Source data
···

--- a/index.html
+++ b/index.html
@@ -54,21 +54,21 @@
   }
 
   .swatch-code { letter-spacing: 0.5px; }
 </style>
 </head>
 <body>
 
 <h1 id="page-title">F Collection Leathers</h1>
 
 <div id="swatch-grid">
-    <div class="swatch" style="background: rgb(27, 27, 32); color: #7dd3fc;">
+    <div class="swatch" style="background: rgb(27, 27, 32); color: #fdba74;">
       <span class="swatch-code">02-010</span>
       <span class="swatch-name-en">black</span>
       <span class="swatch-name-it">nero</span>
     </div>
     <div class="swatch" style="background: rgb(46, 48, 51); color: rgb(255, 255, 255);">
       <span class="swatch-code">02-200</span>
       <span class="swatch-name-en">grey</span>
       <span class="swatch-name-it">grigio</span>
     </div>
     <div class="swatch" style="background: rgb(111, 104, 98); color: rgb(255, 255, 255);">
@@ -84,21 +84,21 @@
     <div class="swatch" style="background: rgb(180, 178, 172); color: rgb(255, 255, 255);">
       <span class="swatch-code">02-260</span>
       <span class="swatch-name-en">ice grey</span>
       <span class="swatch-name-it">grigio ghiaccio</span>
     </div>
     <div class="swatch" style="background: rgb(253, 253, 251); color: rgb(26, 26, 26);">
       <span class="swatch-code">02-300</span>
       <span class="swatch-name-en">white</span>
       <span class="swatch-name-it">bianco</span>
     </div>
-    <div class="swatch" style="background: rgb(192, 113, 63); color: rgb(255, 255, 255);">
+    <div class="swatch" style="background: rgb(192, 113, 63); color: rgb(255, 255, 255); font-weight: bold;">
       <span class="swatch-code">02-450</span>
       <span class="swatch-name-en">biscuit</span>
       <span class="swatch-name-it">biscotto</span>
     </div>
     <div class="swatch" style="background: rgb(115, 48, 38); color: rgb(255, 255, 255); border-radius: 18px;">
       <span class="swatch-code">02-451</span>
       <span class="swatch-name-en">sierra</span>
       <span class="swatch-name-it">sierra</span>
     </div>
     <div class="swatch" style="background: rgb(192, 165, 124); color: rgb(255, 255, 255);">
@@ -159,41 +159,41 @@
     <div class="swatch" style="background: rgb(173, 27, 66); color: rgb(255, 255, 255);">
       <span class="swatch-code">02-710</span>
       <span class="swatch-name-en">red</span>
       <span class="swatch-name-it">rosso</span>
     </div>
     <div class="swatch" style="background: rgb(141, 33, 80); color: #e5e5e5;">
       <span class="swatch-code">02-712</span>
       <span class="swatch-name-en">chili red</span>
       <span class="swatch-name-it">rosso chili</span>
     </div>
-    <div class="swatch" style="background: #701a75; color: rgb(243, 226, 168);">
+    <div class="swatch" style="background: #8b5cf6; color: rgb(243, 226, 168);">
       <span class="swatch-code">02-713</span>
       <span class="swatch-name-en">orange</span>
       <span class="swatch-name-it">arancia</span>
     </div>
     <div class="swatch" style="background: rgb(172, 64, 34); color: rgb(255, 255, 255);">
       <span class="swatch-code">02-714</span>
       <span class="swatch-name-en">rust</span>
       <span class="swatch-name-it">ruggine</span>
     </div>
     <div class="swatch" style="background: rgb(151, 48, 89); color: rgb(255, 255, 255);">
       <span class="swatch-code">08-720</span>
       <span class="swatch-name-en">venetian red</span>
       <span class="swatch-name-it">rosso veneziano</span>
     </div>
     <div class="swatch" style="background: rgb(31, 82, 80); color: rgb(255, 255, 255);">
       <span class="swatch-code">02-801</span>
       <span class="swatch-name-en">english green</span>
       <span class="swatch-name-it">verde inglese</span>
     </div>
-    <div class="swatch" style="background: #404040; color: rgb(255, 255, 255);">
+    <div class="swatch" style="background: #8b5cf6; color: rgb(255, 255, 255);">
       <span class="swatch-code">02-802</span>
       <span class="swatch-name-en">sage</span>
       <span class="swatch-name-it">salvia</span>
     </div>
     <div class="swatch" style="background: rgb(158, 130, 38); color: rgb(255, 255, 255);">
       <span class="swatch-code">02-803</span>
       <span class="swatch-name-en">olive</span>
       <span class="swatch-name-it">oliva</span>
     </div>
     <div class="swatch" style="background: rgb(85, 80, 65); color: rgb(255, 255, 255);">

···

## PROBLEM REQUIREMENTS
Reproduce the data shown above in its entirety, keeping each word as it is.

## ANSWER BOX
--- a/index.html
+++ b/index.html
@@ -54,21 +54,21 @@
   }
 
   .swatch-code { letter-spacing: 0.5px; }
 </style>
 </head>
 <body>
 
 <h1 id="page-title">F Collection Leathers</h1>
 
 <div id="swatch-grid">
-    <div class="swatch" style="background: rgb(27, 27, 32); color: #7dd3fc;">
+    <div class="swatch" style="background: rgb(27, 27, 32); color: #fdba74;">
       <span class="swatch-code">02-010</span>
       <span class="swatch-name-en">black</span>
       <span class="swatch-name-it">nero</span>
     </div>
     <div class="swatch" style="background: rgb(46, 48, 51); color: rgb(255, 255, 255);">
       <span class="swatch-code">02-200</span>
       <span class="swatch-name-en">grey</span>
       <span class="swatch-name-it">grigio</span>
     </div>
     <div class="swatch" style="background: rgb(111, 104, 98); color: rgb(255, 255, 255);">
@@ -84,21 +84,21 @@
     <div class="swatch" style="background: rgb(180, 178, 172); color: rgb(255, 255, 255);">
       <span class="swatch-code">02-260</span>
       <span class="swatch-name-en">ice grey</span>
       <span class="swatch-name-it">grigio ghiaccio</span>
     </div>
     <div class="swatch" style="background: rgb(253, 253, 251); color: rgb(26, 26, 26);">
       <span class="swatch-code">02-300</span>
       <span class="swatch-name-en">white</span>
       <span class="swatch-name-it">bianco</span>
     </div>
-    <div class="swatch" style="background: rgb(192, 113, 63); color: rgb(255, 255, 255);">
+    <div class="swatch" style="background: rgb(192, 113, 63); color: rgb(255, 255, 255); font-weight: bold;">
       <span class="swatch-code">02-450</span>
       <span class="swatch-name-en">biscuit</span>
       <span class="swatch-name-it">biscotto</span>
     </div>
     <div class="swatch" style="background: rgb(115, 48, 38); color: rgb(255, 255, 255); border-radius: 18px;">
       <span class="swatch-code">02-451</span>
       <span class="swatch-name-en">sierra</span>
       <span class="swatch-name-it">sierra</span>
     </div>
     <div class="swatch" style="background: rgb(192, 165, 124); color: rgb(255, 255, 255);">
@@ -159,41 +159,41 @@
     <div class="swatch" style="background: rgb(173, 27, 66); color: rgb(255, 255, 255);">
       <span class="swatch-code">02-710</span>
       <span class="swatch-name-en">red</span>
       <span class="swatch-name-it">rosso</span>
     </div>
     <div class="swatch" style="background: rgb(141, 33, 80); color: #e5e5e5;">
       <span class="swatch-code">02-712</span>
       <span class="swatch-name-en">chili red</span>
       <span class="swatch-name-it">rosso chili</span>
     </div>
-    <div class="swatch" style="background: #701a75; color: rgb(243, 226, 168);">
+    <div class="swatch" style="background: #8b5cf6; color: rgb(243, 226, 168);">
       <span class="swatch-code">02-713</span>
       <span class="swatch-name-en">orange</span>
       <span class="swatch-name-it">arancia</span>
     </div>
     <div class="swatch" style="background: rgb(172, 64, 34); color: rgb(255, 255, 255);">
       <span class="swatch-code">02-714</span>
       <span class="swatch-name-en">rust</span>
       <span class="swatch-name-it">ruggine</span>
     </div>
     <div class="swatch" style="background: rgb(151, 48, 89); color: rgb(255, 255, 255);">
       <span class="swatch-code">08-720</span>
       <span class="swatch-name-en">venetian red</span>
       <span class="swatch-name-it">rosso veneziano</span>
     </div>
     <div class="swatch" style="background: rgb(31, 82, 80); color: rgb(255, 255, 255);">
       <span class="swatch-code">02-801</span>
       <span class="swatch-name-en">english green</span>
       <span class="swatch-name-it">verde inglese</span>
     </div>
-    <div class="swatch" style="background: #404040; color: rgb(255, 255, 255);">
+    <div class="swatch" style="background: #8b5cf6; color: rgb(255, 255, 255);">
       <span class="swatch-code">02-802</span>
       <span class="swatch-name-en">sage</span>
       <span class="swatch-name-it">salvia</span>
     </div>
     <div class="swatch" style="background: rgb(158, 130, 38); color: rgb(255, 255, 255);">
       <span class="swatch-code">02-803</span>
       <span class="swatch-name-en">olive</span>
       <span class="swatch-name-it">oliva</span>
     </div>
     <div class="swatch" style="background: rgb(85, 80, 65); color: rgb(255, 255, 255);">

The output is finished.